> Task to carry out: Beginning with the line that holds "1991-10-01 | Employment" in the data below, give again every line through the one that holds "1990-12-01 | Monthly", exactly as written.

> Records for the task:

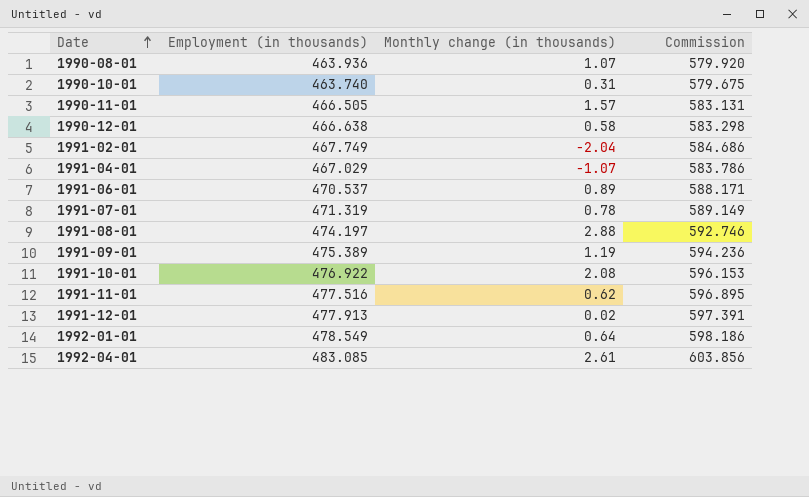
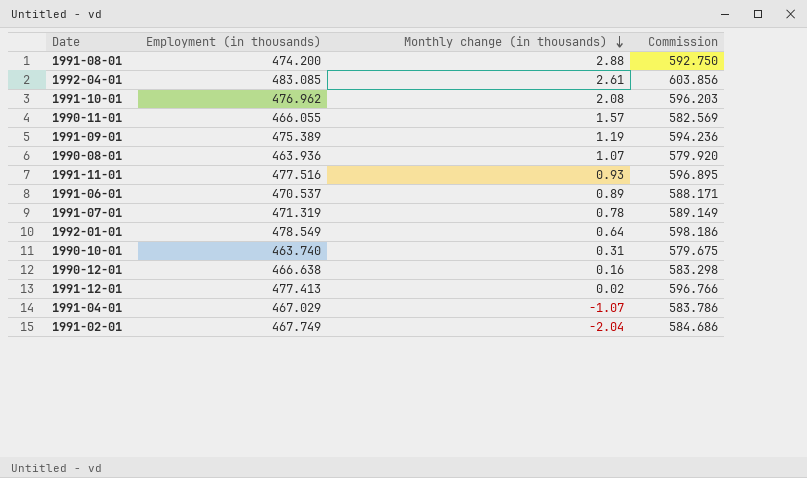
row order: Date ascending -> Monthly change (in thousands) descending
1991-08-01 | Employment (in thousands): 474.197 -> 474.200
1991-08-01 | Commission: 592.746 -> 592.750
1991-10-01 | Employment (in thousands): 476.922 -> 476.962
1991-10-01 | Commission: 596.153 -> 596.203
1990-11-01 | Employment (in thousands): 466.505 -> 466.055
1990-11-01 | Commission: 583.131 -> 582.569
1991-11-01 | Monthly change (in thousands): 0.62 -> 0.93
1990-12-01 | Monthly change (in thousands): 0.58 -> 0.16
1991-12-01 | Employment (in thousands): 477.913 -> 477.413
1991-12-01 | Commission: 597.391 -> 596.766

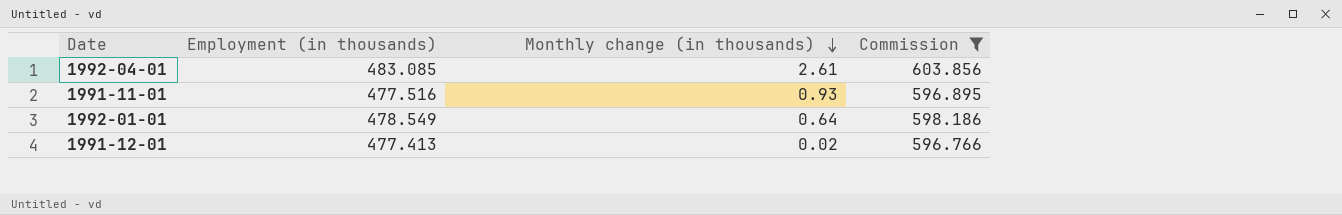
filter: none -> Commission >= 596.766

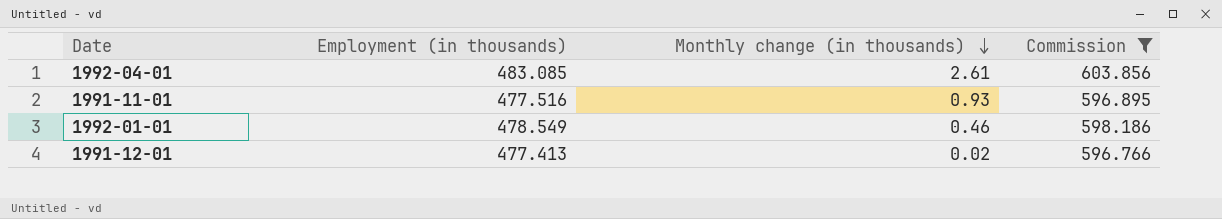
1992-01-01 | Monthly change (in thousands): 0.64 -> 0.46

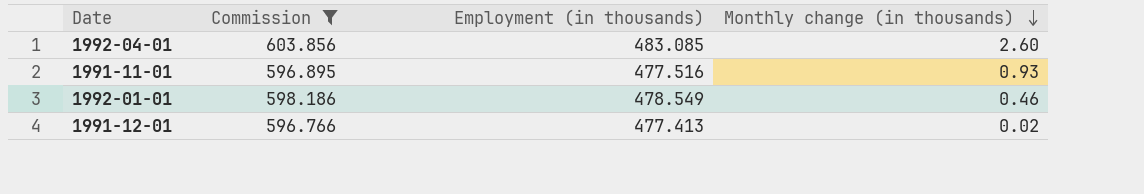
column Commission | position: 4 -> 2
1992-04-01 | Monthly change (in thousands): 2.61 -> 2.60

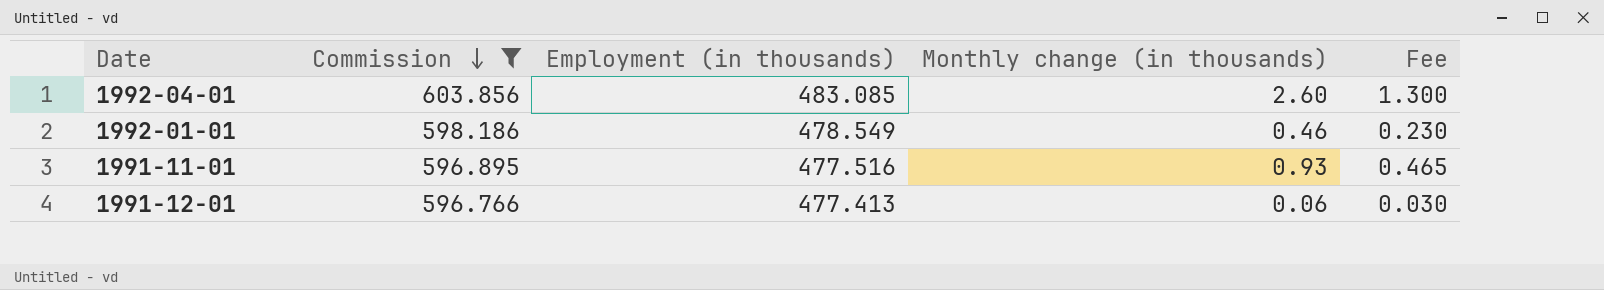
row order: Monthly change (in thousands) descending -> Commission descending
column Fee | formula: none -> [Monthly change (in thousands)] * 0.5
1991-12-01 | Monthly change (in thousands): 0.02 -> 0.06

> Exercise result:
1991-10-01 | Employment (in thousands): 476.922 -> 476.962
1991-10-01 | Commission: 596.153 -> 596.203
1990-11-01 | Employment (in thousands): 466.505 -> 466.055
1990-11-01 | Commission: 583.131 -> 582.569
1991-11-01 | Monthly change (in thousands): 0.62 -> 0.93
1990-12-01 | Monthly change (in thousands): 0.58 -> 0.16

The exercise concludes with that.